Check every line in the records below for the word "family" and report how many have it, nothing more.

• [TASK INPUTS]:
++++++++
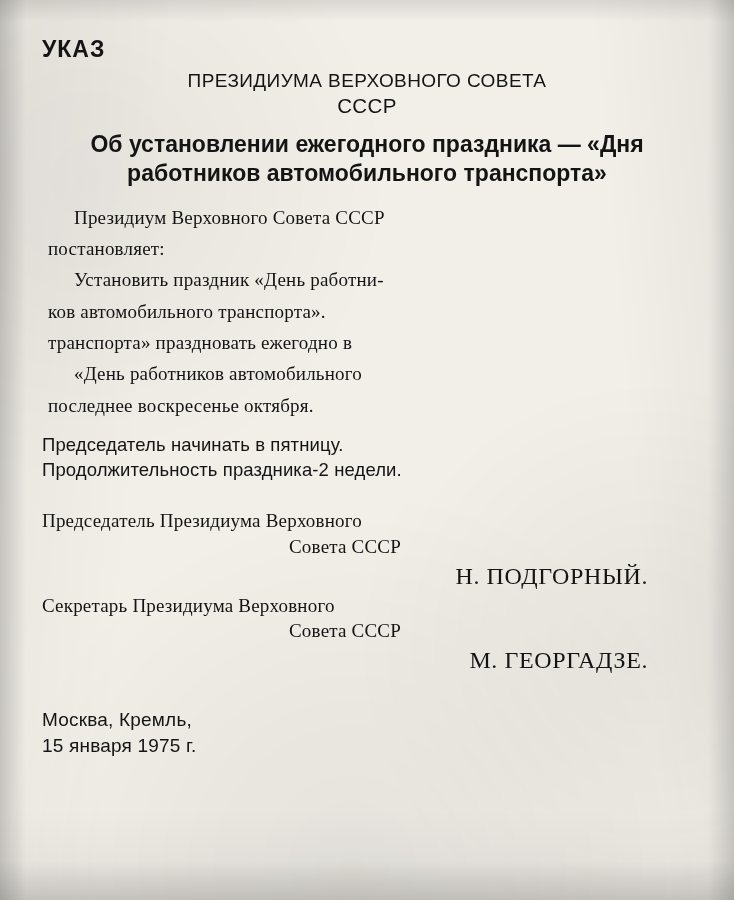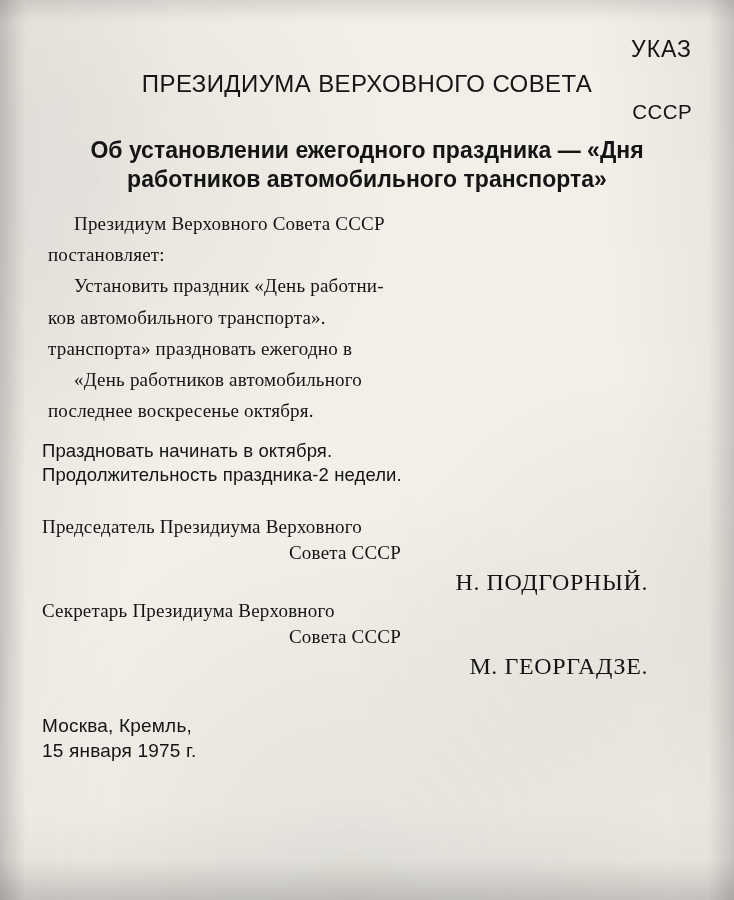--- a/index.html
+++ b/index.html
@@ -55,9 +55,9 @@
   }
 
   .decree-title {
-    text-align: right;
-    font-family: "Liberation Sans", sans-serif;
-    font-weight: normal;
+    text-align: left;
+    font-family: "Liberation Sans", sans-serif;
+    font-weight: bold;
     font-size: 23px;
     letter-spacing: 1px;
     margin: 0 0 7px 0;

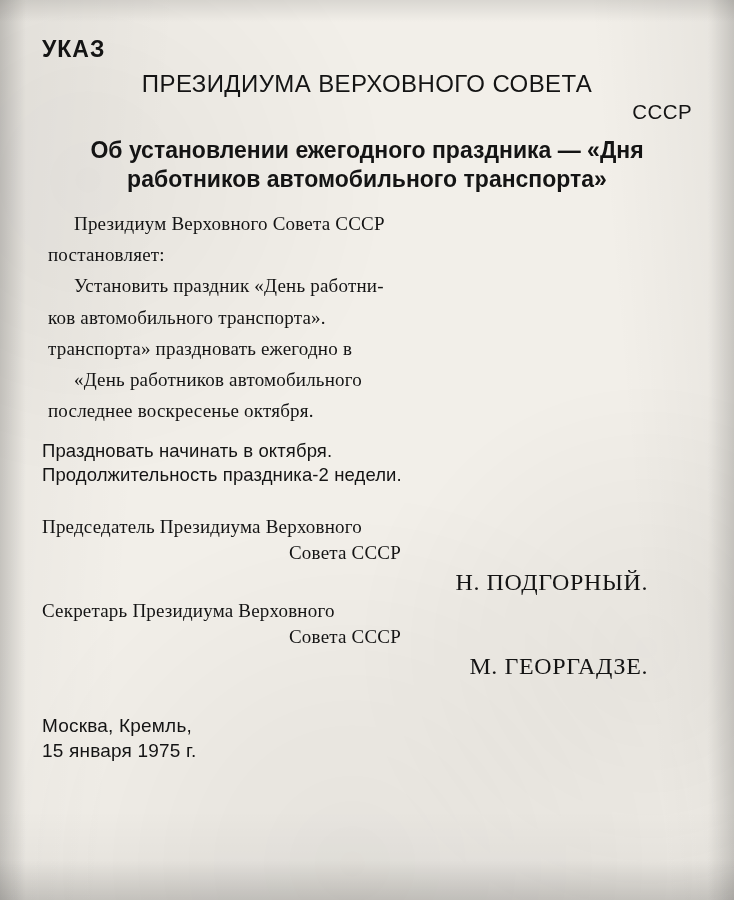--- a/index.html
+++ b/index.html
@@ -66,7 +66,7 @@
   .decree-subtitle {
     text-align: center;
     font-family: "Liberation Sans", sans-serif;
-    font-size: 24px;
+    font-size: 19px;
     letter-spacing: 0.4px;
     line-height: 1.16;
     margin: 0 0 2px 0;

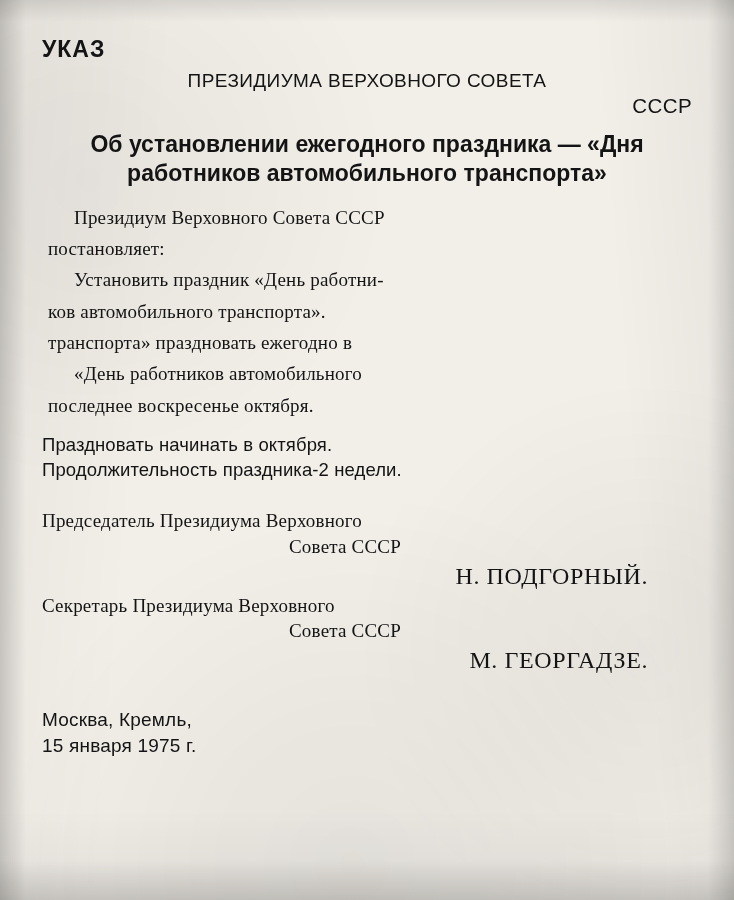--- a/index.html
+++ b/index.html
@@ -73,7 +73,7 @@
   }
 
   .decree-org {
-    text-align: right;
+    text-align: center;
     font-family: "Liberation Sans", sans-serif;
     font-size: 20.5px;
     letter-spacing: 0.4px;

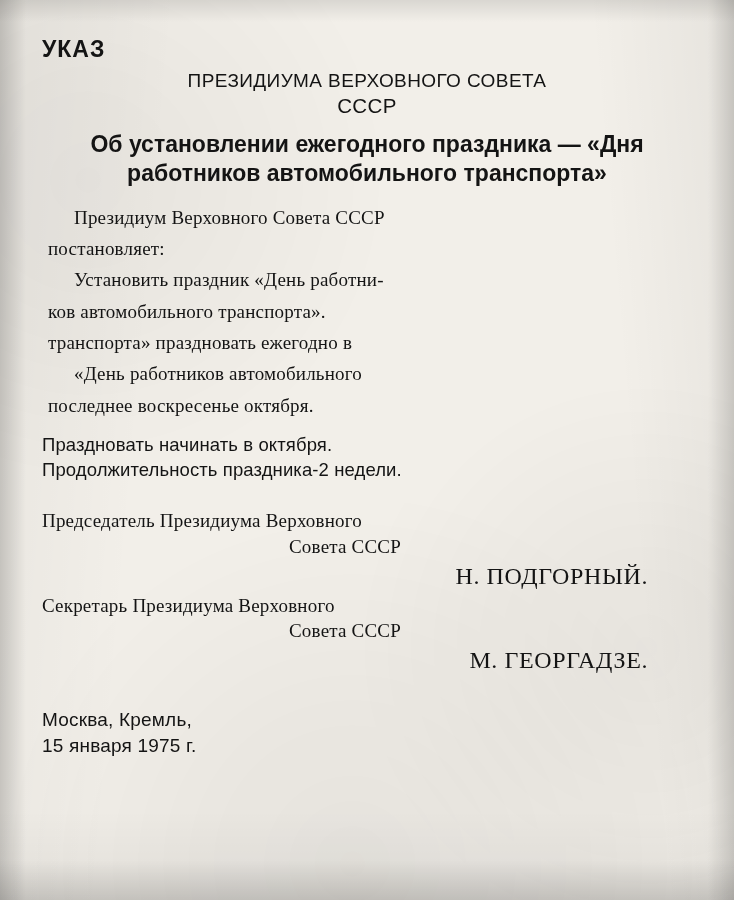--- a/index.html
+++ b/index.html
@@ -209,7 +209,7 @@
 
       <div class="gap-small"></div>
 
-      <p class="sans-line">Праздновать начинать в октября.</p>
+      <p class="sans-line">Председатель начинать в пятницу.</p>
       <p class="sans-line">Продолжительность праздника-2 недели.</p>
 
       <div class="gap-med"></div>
++++++++
• [EXPECTED ANSWER]: 4